Il est des moments où le cours du monde semble s’accélérer jusqu’à la rupture, où le flux continu des images et des dépêches submerge la pensée, la rendant incapable de nommer ce qui advient. Le 7 octobre 2023 et la déflagration qui s’ensuivit constituent l’un de ces points de bascule, une césure temporelle qui, en saturant l’espace médiatique, a paradoxalement rendu le réel plus opaque, plus inaccessible. Comment, dès lors, appréhender un événement dont la violence même anéantit les cadres de l’entendement ? Comment raconter une société, la société gazaouie, qui nous est devenue à la fois hyper-visible dans sa souffrance et parfaitement insaisissable dans son humanité ? C’est à cette tâche, aussi nécessaire qu’herculéenne, que s’attelle le collectif dirigé par Véronique Bontemps et Stéphanie Latte Abdallah. Gaza, une guerre coloniale va bien au-delà d’un énième recueil d’analyses sur un conflit en cours : il opère en réalité comme un dispositif optique, un instrument conçu pour ajuster notre regard, pour percer le brouillard de la guerre et discerner les continuités, là où l’on ne nous montre que la rupture.

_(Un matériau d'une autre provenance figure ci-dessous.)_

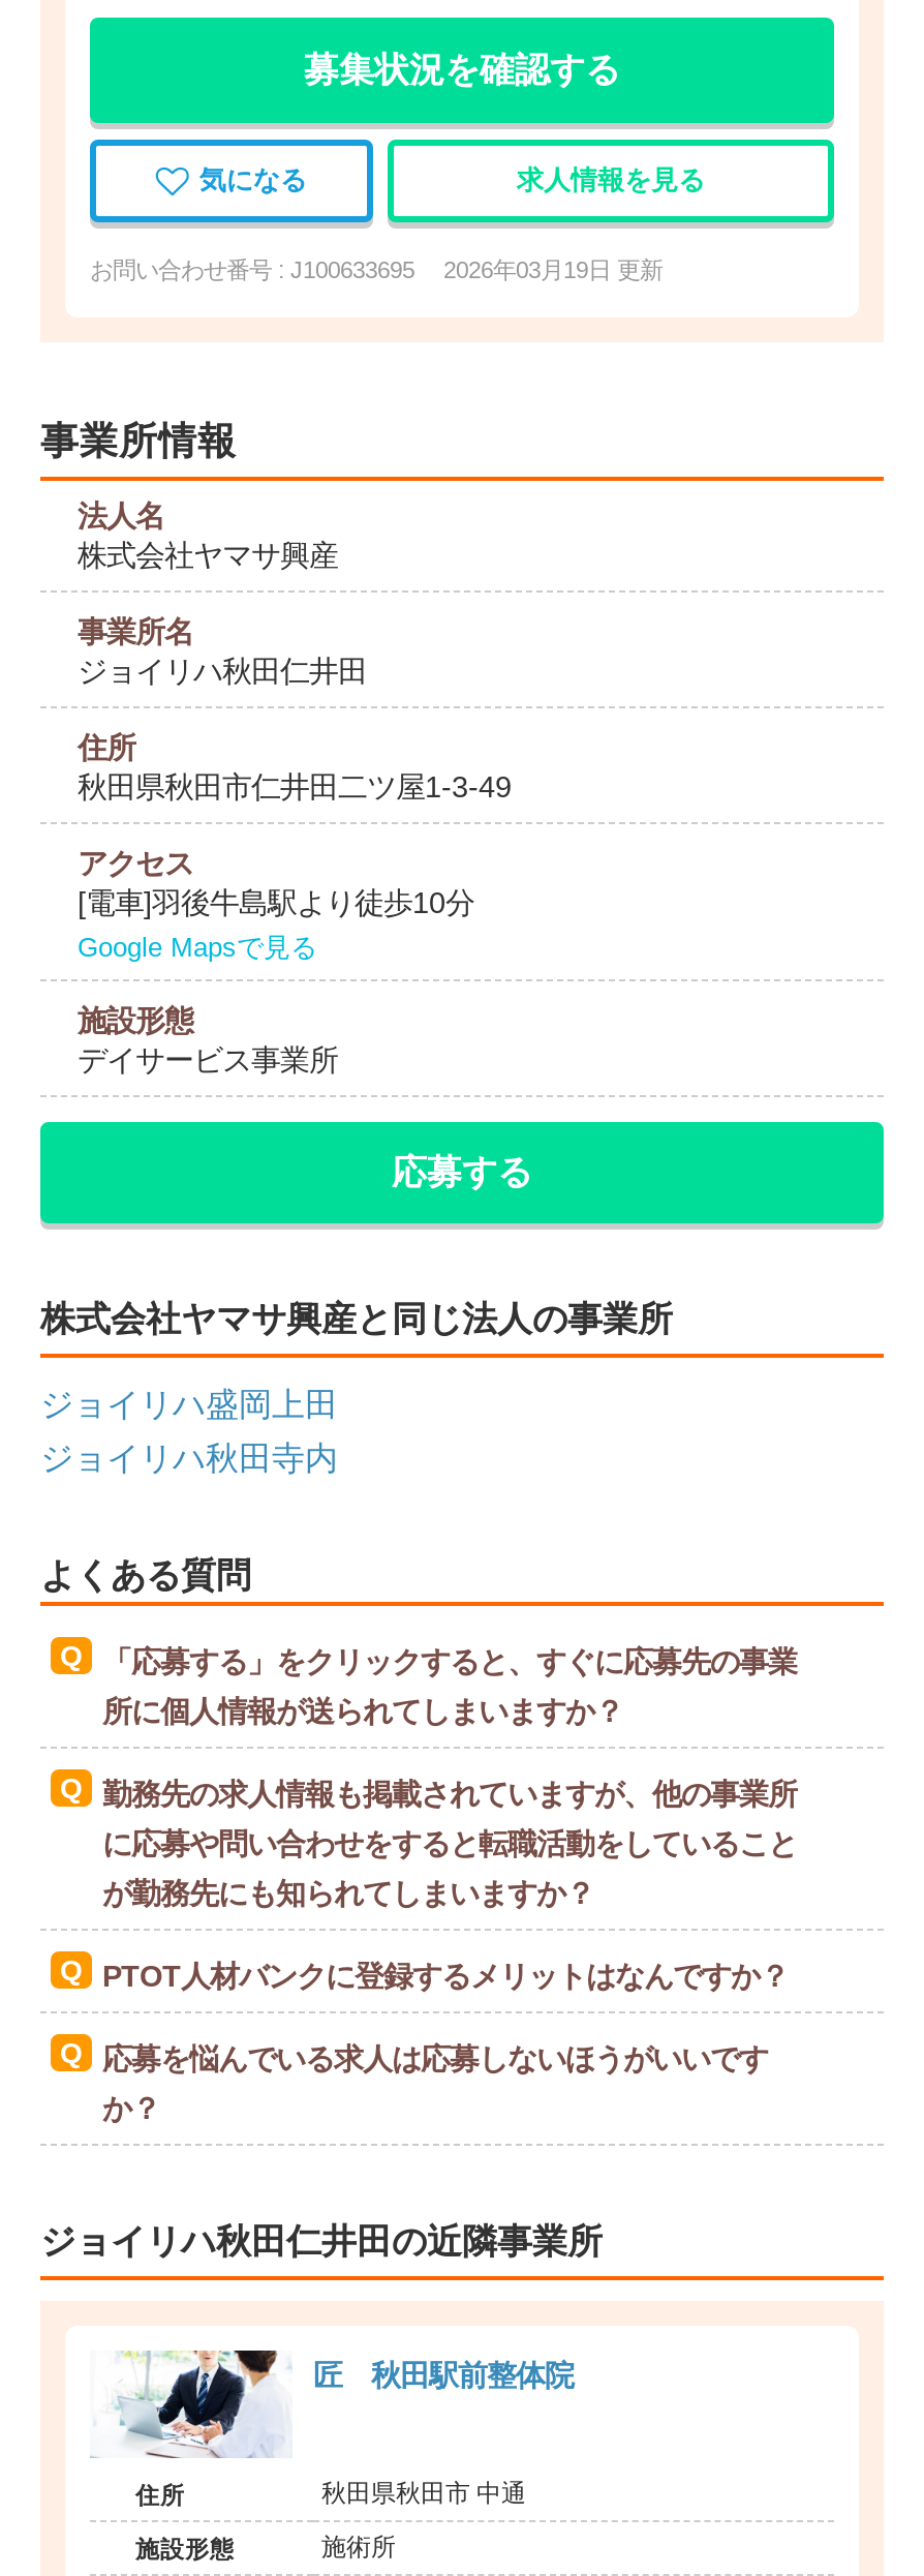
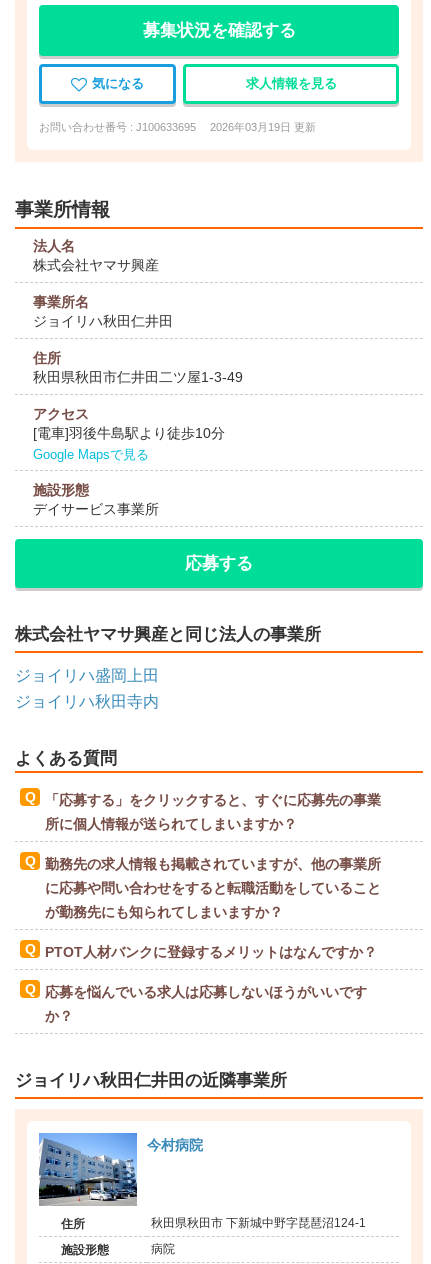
[90,2348,574,2456] [image] | 匠 秋田駅前整体院 -> [38,1132,203,1206] [image] | 今村病院
[321,2478,526,2507] 秋田県秋田市 中通 -> [151,1216,366,1230] 秋田県秋田市 下新城中野字琵琶沼124-1
[321,2532,396,2561] 施術所 -> [151,1242,175,1256] 病院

Le postulat initial, martelé dès l’introduction, agit comme une clef de voûte pour l’ensemble de l’édifice : “l’histoire n’a pas commencé le 7 octobre“. Cette affirmation, qui pourrait paraître une évidence, devient une proposition radicale dans un contexte qui criminalise toute tentative de contextualisation. L’ouvrage déploie alors, avec une rigueur méthodologique assumée, une cartographie du désastre qui refuse la simplification. Les premières contributions, celles de Leila Seurat sur les évolutions stratégiques du Hamas ou d’Amélie Férey sur la société israélienne à la veille de la guerre, nous arrachent d’emblée à l’immédiateté. Elles nous rappellent que les acteurs de ce drame, que nous croyons familiers, sont des entités complexes, traversées de tensions internes, de clivages stratégiques et de dynamiques historiques profondes. Le Hamas, nous montre Leila Seurat, n’est pas ce bloc monolithique que l’on nous dépeint ; son leadership est scindé, sa stratégie a connu des mutations profondes, notamment un retour vers une “palestinisation” de son discours qui le reconnecte à l’héritage nationaliste de l’OLP. Ce faisant, le livre nous invite à un exercice de décentrement, à quitter la surface pour sonder les profondeurs d’une histoire qui se joue sur plusieurs décennies.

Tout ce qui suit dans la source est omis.